Opening day, March 17, 1926 over 2000 people attended the premier with at least 1000 being turned away. Five hundred seats for the opening were sold for .50 cents with the remaining sold at .35 cents. The first film in the new theatre was the 8-reel silent feature film “Everywoman,” which was billed as “Everywoman, played by Violet Heming, in search of Love, deserted in turn by Modesty, Beauty, Wealth and Youth, but rescued by Truth and Devotion.” The film was based on the stage play of the same name by Walter Browne and had been produced by the Paramount Artcraft Picture Corporation, the early parent company of today’s Paramount Studios. It was directed by George H. Medford and had opened in the U.S. to great acclaim on July 14, 1919 with a top-notch cast for the time, including Noah Beery and Wanda Hawley who rose to stardom in Cecil B. DeMille films.
After the premier, the Colonial followed a typical schedule showing a matinee at 1 pm of vaudeville and a movie then another show at 5 pm without vaudeville. The next show would begin at 6:30 pm followed by a short vaudeville act at 8:00 pm. The final show of the day started at 8:30 pm followed by more vaudeville at 10:00 pm. Most movies were about an hour in length with the vaudeville acts lasting between 45 to 60 minutes. Admission prices for the matinees were .25 cents for adults and .10 cents for children. Evening shows were .35 cents for adults and .10 cents for children. These prices stayed pretty constant until 1927 when sound pictures became available and admission was raised to .55 cents for adults and .15 cents for children. To entice people to come to the theatre, various incentives were given to make sure there was a full house. During the Depression, theatres would offer dishes for every adult ticket purchased making sure that most people would return over and over again to complete their set of dishes.
In the February 15, 1926 Pittsburg Daily Headlight, it was announced by the Pittsburg Amusement Company that they were going to remodel and update both the Colonial Theatre and the Klock Theatre, spending a combined $100,000. The Colonial was going to be “made modern in every respect.” In April of 1926, the Midland Theatre & Realty Company of Kansas announced that it would be taking over the lease of both the Colonial and the Klock.
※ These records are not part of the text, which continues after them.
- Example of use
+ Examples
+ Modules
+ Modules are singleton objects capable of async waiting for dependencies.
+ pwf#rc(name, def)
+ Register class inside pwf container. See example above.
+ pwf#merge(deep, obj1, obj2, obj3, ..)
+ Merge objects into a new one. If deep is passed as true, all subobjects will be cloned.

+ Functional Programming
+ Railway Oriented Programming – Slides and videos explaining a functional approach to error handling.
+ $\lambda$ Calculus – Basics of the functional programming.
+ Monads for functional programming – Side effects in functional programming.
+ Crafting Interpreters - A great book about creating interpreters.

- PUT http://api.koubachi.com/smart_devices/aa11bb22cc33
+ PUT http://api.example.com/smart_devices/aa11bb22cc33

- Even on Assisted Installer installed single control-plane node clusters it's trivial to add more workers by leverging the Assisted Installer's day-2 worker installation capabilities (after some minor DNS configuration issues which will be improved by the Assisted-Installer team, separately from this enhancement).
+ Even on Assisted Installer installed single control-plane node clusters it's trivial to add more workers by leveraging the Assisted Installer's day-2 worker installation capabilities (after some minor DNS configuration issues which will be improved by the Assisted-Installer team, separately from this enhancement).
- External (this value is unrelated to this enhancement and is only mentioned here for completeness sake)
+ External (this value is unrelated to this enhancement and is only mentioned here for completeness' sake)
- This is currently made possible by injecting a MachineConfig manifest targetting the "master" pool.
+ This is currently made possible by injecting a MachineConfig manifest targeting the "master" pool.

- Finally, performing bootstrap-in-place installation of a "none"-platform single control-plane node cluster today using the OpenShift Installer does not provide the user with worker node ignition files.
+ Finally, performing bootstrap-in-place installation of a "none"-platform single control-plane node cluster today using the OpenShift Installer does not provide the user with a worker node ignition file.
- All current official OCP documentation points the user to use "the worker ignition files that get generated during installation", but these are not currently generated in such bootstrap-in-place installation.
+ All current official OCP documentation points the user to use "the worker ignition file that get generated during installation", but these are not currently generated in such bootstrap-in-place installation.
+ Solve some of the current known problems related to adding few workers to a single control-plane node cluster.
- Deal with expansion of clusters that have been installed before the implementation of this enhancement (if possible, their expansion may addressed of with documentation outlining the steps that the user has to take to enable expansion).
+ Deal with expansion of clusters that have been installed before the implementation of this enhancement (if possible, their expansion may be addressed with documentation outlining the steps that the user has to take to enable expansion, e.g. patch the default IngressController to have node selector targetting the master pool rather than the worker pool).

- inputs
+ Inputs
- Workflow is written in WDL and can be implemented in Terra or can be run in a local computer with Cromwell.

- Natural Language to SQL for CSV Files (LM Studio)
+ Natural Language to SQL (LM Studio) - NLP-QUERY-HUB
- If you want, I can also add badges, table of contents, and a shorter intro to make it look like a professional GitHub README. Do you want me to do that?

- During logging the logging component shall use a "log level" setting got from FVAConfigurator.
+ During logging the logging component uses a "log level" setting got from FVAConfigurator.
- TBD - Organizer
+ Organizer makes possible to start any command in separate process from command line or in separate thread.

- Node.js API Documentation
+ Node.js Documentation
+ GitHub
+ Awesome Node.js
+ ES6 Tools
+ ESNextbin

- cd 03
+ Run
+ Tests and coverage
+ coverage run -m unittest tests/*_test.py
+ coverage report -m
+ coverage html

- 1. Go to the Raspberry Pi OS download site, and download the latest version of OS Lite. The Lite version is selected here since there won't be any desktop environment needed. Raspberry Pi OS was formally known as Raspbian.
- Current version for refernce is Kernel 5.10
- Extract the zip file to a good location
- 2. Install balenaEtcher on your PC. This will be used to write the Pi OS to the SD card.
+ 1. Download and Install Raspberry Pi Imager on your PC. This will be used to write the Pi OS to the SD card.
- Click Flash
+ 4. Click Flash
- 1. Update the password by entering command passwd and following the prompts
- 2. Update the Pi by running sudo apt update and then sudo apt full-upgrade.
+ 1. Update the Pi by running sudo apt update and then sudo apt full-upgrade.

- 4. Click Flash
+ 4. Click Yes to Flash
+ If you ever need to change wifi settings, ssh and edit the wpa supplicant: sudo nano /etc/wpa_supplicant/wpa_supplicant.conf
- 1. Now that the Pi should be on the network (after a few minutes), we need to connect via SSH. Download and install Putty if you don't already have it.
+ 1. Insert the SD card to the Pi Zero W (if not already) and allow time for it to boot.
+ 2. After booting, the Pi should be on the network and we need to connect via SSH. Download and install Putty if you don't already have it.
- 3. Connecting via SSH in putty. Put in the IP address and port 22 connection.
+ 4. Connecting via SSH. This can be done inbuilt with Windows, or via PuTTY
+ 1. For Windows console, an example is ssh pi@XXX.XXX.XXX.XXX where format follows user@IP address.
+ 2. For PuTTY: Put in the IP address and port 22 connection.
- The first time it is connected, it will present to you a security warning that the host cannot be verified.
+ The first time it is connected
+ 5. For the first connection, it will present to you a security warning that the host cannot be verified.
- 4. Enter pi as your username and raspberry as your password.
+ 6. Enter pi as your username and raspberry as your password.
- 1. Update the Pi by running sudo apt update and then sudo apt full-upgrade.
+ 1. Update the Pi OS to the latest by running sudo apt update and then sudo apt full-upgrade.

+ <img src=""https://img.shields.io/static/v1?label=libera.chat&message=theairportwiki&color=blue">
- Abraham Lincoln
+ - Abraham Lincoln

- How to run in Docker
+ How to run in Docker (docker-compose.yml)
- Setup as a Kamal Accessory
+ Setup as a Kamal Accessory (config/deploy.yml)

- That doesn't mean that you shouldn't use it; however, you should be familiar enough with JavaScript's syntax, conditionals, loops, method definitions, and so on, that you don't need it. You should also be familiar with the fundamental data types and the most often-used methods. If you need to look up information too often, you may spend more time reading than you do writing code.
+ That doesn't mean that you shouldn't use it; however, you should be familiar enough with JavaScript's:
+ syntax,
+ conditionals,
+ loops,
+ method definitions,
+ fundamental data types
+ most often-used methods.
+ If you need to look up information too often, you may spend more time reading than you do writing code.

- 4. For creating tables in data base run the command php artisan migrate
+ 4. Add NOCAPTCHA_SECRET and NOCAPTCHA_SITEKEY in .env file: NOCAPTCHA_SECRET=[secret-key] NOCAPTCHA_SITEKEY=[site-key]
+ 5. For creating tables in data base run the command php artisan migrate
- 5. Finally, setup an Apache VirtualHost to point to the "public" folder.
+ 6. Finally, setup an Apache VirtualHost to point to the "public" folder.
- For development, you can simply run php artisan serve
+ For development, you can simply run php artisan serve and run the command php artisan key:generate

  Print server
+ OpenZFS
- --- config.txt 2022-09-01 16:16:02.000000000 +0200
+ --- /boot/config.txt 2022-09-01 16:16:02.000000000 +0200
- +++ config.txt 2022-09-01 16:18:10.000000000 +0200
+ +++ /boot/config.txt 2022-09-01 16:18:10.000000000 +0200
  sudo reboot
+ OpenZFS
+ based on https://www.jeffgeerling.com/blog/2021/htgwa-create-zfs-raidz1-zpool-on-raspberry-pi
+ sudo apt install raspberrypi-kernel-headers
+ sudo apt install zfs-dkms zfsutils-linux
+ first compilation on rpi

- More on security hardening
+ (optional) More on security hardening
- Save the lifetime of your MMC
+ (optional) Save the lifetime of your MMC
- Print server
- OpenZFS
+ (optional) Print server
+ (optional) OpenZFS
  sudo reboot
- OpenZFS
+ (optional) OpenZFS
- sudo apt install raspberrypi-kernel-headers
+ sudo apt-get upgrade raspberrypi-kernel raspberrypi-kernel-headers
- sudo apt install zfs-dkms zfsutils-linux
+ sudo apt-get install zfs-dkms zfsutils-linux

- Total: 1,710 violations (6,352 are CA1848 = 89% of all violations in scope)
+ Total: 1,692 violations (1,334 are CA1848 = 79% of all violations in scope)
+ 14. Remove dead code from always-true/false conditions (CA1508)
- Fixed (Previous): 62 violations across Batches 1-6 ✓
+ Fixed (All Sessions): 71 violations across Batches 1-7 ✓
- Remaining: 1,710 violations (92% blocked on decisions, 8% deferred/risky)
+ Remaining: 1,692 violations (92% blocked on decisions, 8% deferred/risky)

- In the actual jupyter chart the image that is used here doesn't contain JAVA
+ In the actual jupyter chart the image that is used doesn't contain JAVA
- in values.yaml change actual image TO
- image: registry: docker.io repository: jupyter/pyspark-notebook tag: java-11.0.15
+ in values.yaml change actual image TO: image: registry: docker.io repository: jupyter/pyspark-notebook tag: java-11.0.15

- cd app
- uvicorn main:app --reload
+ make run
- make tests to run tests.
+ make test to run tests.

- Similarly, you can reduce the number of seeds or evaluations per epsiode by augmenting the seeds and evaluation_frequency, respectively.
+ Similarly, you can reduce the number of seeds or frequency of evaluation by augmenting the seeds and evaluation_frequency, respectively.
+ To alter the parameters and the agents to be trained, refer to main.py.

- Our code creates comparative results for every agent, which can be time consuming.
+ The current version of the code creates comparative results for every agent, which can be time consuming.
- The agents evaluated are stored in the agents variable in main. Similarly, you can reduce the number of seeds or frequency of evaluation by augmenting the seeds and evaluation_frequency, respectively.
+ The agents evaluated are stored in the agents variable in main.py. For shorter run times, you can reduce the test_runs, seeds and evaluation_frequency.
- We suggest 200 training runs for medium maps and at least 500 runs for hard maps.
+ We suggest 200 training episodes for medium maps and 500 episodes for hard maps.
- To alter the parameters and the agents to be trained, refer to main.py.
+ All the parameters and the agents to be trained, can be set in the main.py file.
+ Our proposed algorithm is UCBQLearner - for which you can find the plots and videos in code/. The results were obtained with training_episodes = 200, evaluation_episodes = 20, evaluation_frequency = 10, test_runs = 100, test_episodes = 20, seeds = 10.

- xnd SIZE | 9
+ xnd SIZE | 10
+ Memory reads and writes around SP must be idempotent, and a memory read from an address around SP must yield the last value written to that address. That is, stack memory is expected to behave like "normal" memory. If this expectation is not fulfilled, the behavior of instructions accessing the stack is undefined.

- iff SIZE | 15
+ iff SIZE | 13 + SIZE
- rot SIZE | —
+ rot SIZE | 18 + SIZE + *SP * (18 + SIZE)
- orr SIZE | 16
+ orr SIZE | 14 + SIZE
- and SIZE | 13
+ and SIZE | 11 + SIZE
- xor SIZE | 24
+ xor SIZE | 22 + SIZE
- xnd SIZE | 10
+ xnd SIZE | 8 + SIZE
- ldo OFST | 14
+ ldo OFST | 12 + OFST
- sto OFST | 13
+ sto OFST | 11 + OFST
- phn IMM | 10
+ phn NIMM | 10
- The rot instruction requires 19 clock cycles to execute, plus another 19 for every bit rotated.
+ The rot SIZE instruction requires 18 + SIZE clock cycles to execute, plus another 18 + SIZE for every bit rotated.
The Midland Company operated theatres in Wichita, Salina and Hutchison, and were in the process of building the Midland Theatre at 13th & Main in Kansas City, MO. Boller Brothers of Kansas City and Los Angeles were hired as the architects and Asa Messenger was brought in to once again be the contractor on the remodel, which would cost about $15,000 and take about three weeks to complete.
The most visible changes to the Colonial were done to the front of the building. The arched entryway was enclosed, by moving the ticket booth to the street, creating a large inner lobby with a lowered false ceiling. Stairs that led from the street to the basement business was eliminated, and a new set of stairs were built inside the main lobby going down to the basement which had been remodeled into a women’s lounge and restroom. But probably the most visible façade change was the installation of a new 25-foot electric Colonial marquis suspended over the sidewalk 10 feet. It was felt that the new sign would present “a metropolitan theatrical aspect along Broadway” and “a creditable attraction not alone to the theatre but also to Broadway and Pittsburg.”  Inside the main theatre was repainted and new light fixtures installed along with a new burgundy stage curtain, which is still hanging in the theatre to this day. The stage was extended out 10 feet, covering the orchestra pit. Under the stage is a work area and the stairs going up to what was the orchestra pit are still there ending at the edge of the stage. Cross aisles were also added between the ‘balcony’ and the main floor and down the two sides reducing the number of seats to 900. The Colonial reopened for business on Monday, May 31, 1926 with the Klock closing for its own major renovation. The Klock reopened on Labor Day, September 6, 1926 as the Midland Theatre.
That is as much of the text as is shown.